### YOUR GOAL
Extract the records in full, leaving every picture out.

***** SUPPLIED DATA *****

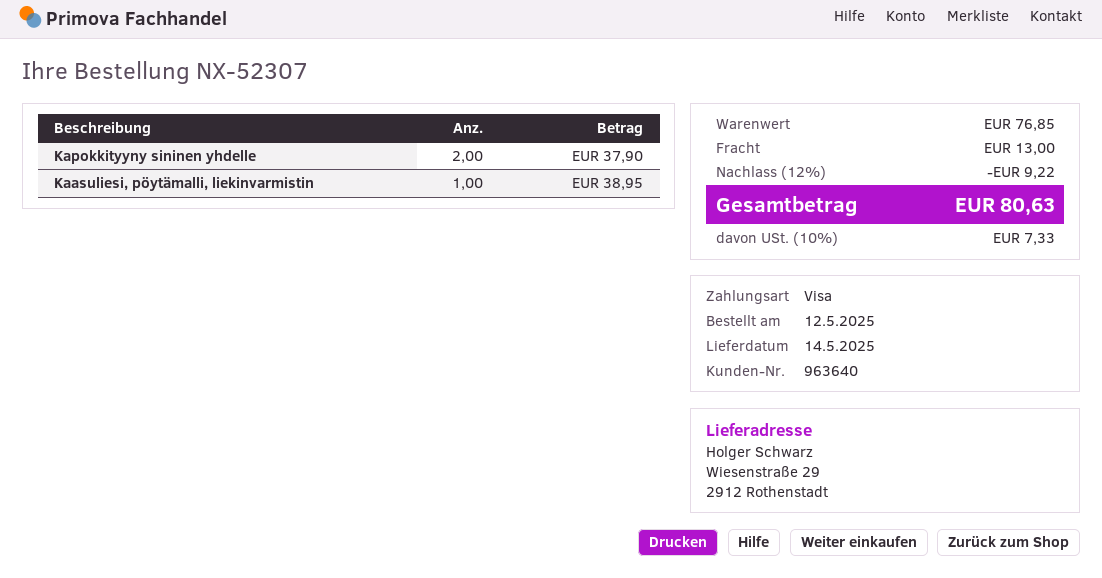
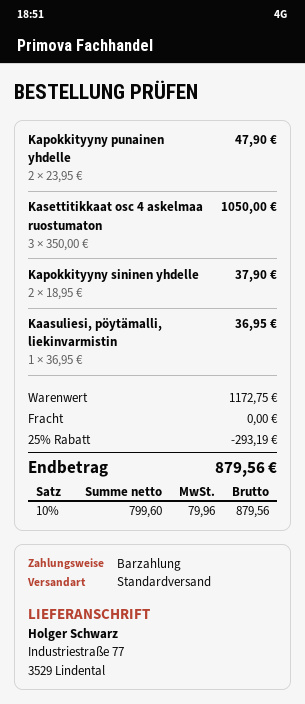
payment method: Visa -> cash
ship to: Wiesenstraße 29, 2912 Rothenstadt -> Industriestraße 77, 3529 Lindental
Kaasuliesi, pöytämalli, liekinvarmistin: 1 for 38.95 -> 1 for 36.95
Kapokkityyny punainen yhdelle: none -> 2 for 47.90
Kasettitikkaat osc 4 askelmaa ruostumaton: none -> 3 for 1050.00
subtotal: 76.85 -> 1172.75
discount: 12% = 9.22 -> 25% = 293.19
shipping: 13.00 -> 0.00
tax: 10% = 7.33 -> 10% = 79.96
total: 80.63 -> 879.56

*****

### COMPLETED TASK
payment method: Visa -> cash
ship to: Wiesenstraße 29, 2912 Rothenstadt -> Industriestraße 77, 3529 Lindental
Kaasuliesi, pöytämalli, liekinvarmistin: 1 for 38.95 -> 1 for 36.95
Kapokkityyny punainen yhdelle: none -> 2 for 47.90
Kasettitikkaat osc 4 askelmaa ruostumaton: none -> 3 for 1050.00
subtotal: 76.85 -> 1172.75
discount: 12% = 9.22 -> 25% = 293.19
shipping: 13.00 -> 0.00
tax: 10% = 7.33 -> 10% = 79.96
total: 80.63 -> 879.56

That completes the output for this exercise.